Attempt This Online!

Ah, I see what you mean. My point was still that, conceptually, it is always a new tuple; what you’re showing there is a special case of the “CPython optimizes these heavily” situation. In general, these optimizations are done with free lists; the one here is slightly more aggressive in that it’s one very specific cached tuple for this enumeration. It’s still a CPython optimization, not a language feature.
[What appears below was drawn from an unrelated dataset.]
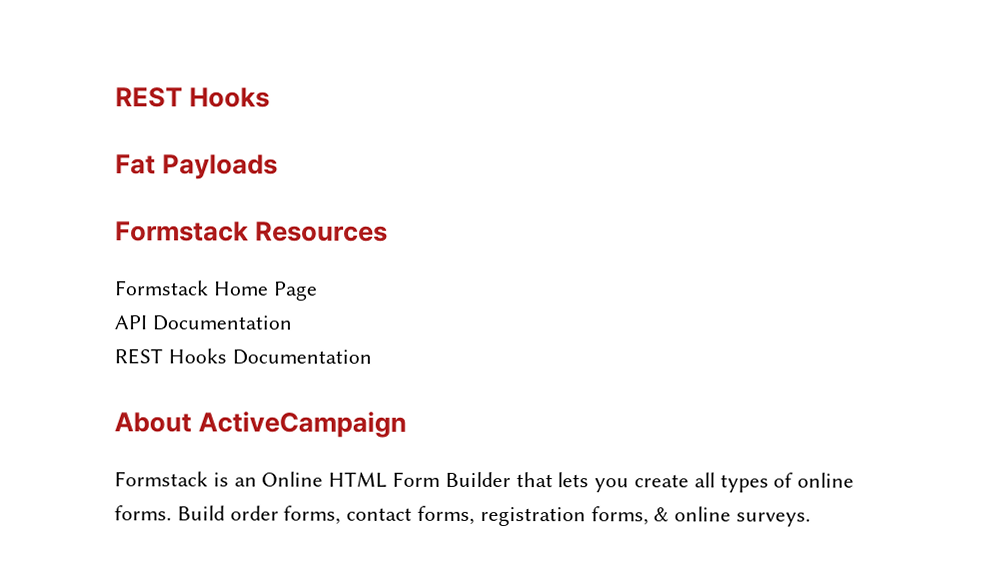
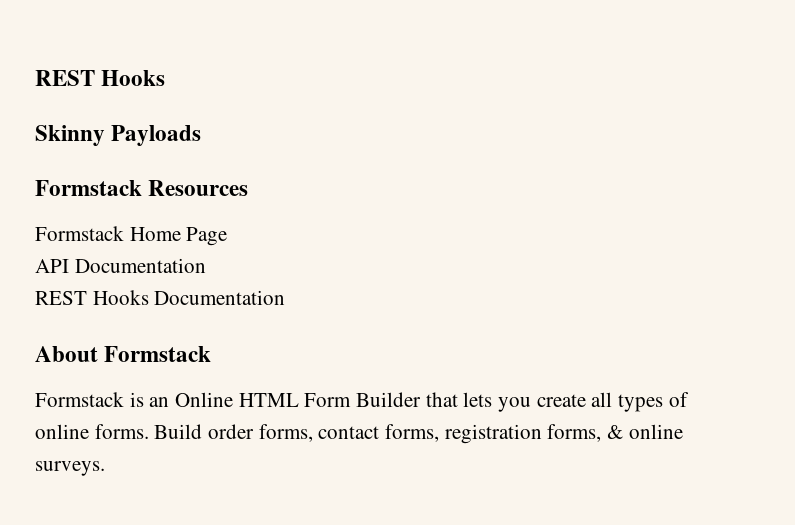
[115,154,156,175] Fat -> [35,125,105,146] Skinny
[198,411,408,438] ActiveCampaign -> [104,346,212,362] Formstack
One more, though it needs the iterable to support len or some other way to determine its size. And to find the error index, it iterates over the remaining items:

# Setup
iterable = [True] * 100
iterable[42] = False
def f(v):
    assert v

# Solution 3
try:
    it = iter(iterable)
    [f(v) for v in it]
except AssertionError:
    print('error at', len(iterable) - len(list(it)) - 1)

Attempt This Online!

Benchmark result is included in my previous message, although the lack of an error in your/my benchmark might make this misleading (depends on how realistic that is in your actual usage).

There are more efficient (at least memory-wise) ways to find the length of an iterator than len(list(it)), see ilen. I just kept it simple here for the demo, as your/my benchmark doesn’t have an error anyway.

You could also use the iterator’s length hint, but I wouldn’t rely on that for anything important:

except AssertionError:
    print('error at', len(iterable) - it.__length_hint__() - 1)

Attempt This Online!

Right, I took CPython as the context since I think the optimizations you mentioned are also CPython-specific and CPython is what most people use.

hey! a bit offtopic: you used ipython / jupyter magics for running this right?

Thanks I’m using the itertools one!

I see you’re not actually using a list comprehension but this:

function(f(l, v, t) for v in compress(value, ctr))

This might be faster (using repeat from itertools):

function(map(f, repeat(l), compress(value, ctr), repeat(t)))

Thanks, that is indeed noticeably faster. I will replace with this one.